Matthew Klein argues for Barron’s that governments need to adopt stricter accounting standards.

Governments hide what they owe and ignore what they own. Current practice “misses large swaths of government activity” and encourages “illusory fiscal practices,” the International Monetary Fund notes in its latest Fiscal Monitor report, which was released this week.

The solution? Governments should adopt the accounting standards developed by the private sector nearly 1,000 years ago.

Rather than use accrual accounting and double-entry bookkeeping, most governments focus on cash deficits and gross debt. One consequence is that many governments borrow extensively “off balance sheet.” The most common hidden obligation is the employee pension: promises of future income in exchange for labor provided today. According to the IMF, pensions alone are worth more than the face value of government bonds in Finland, Korea, Norway, Portugal, and the United Kingdom.

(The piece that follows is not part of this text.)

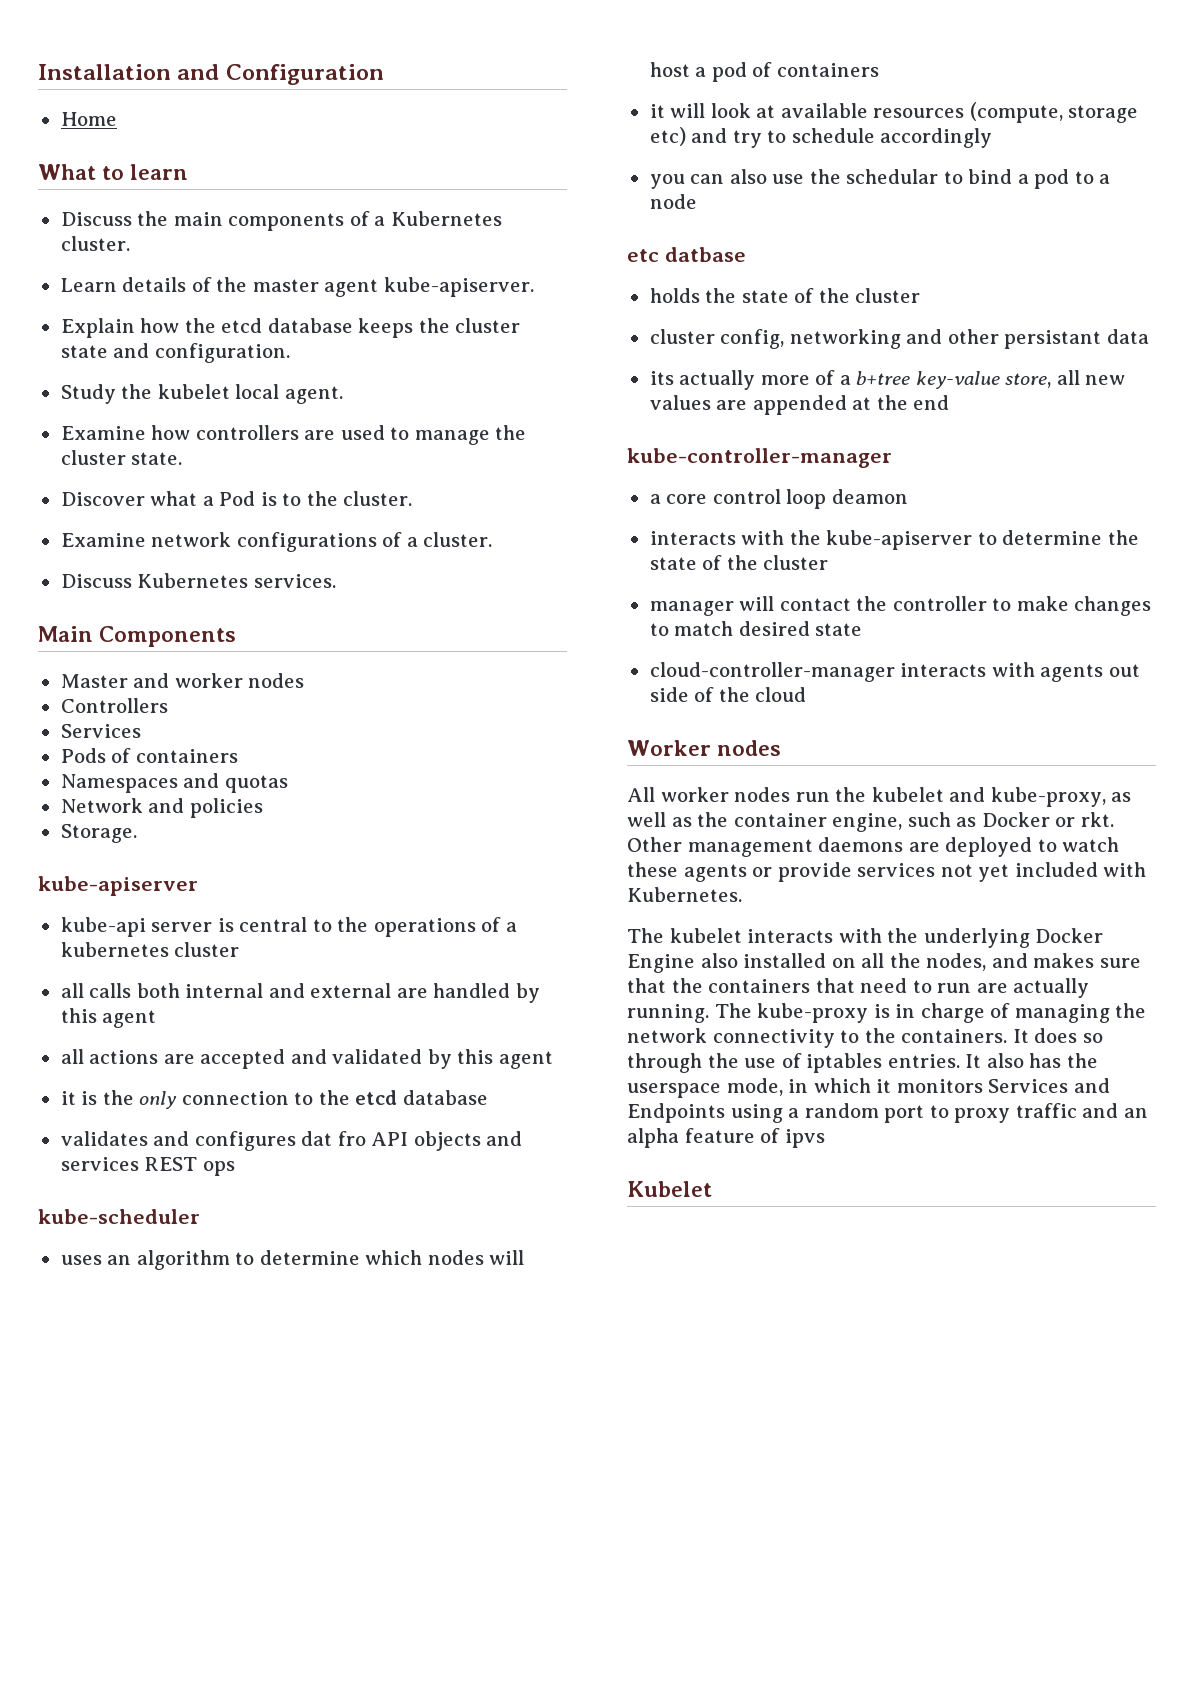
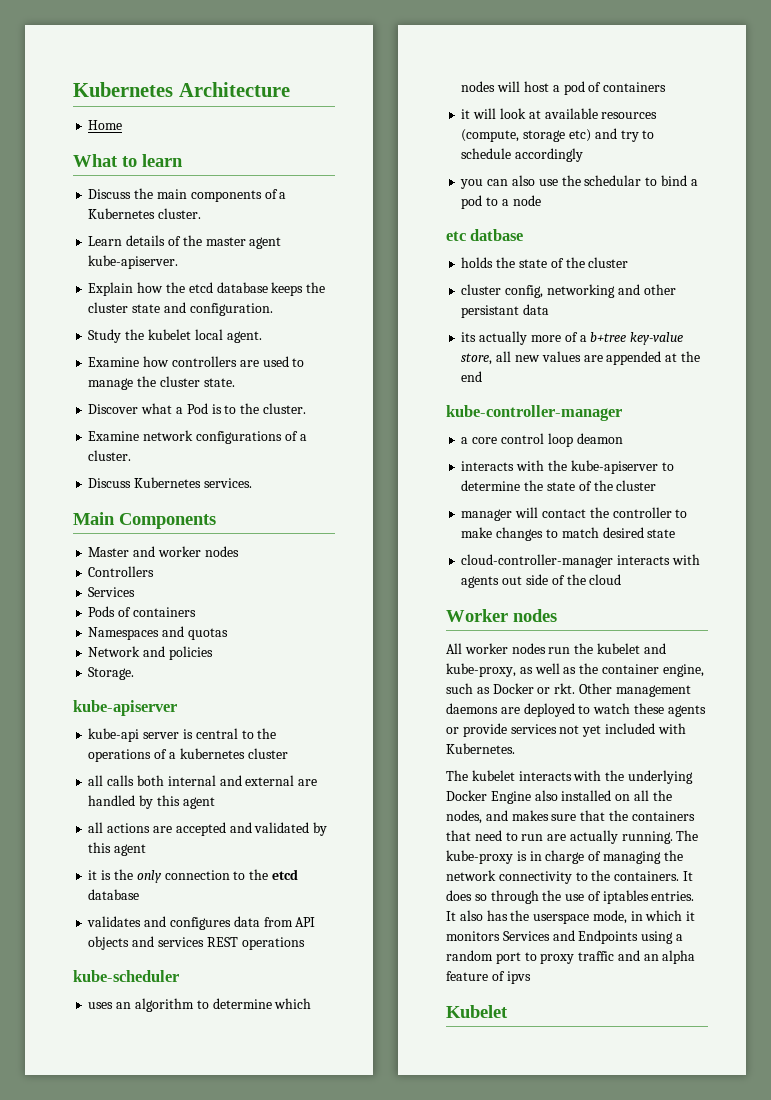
[38,64,384,85] Installation and Configuration -> [73,82,290,97] Kubernetes Architecture
[301,1131,366,1146] dat fro -> [233,916,293,927] data from
[202,1161,235,1176] ops -> [241,937,305,950] operations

Even though those promises are economically equivalent to debt, they are not counted as debt in standard government accounts, if they are counted at all. Unscrupulous politicians can exploit the opaque accounting to hide the cost of their policies. Promising public servants more money when they retire is easier than raising taxes or cutting spending today.

Ironically, the IMF itself seems to have been misled about the dire state of American public pension plans, thanks to the low quality of U.S. government accounting standards. The Fiscal Monitor database shows that U.S. state and local government employee pension plans are a little more than 70% funded. The actual funding ratio is less than 50%.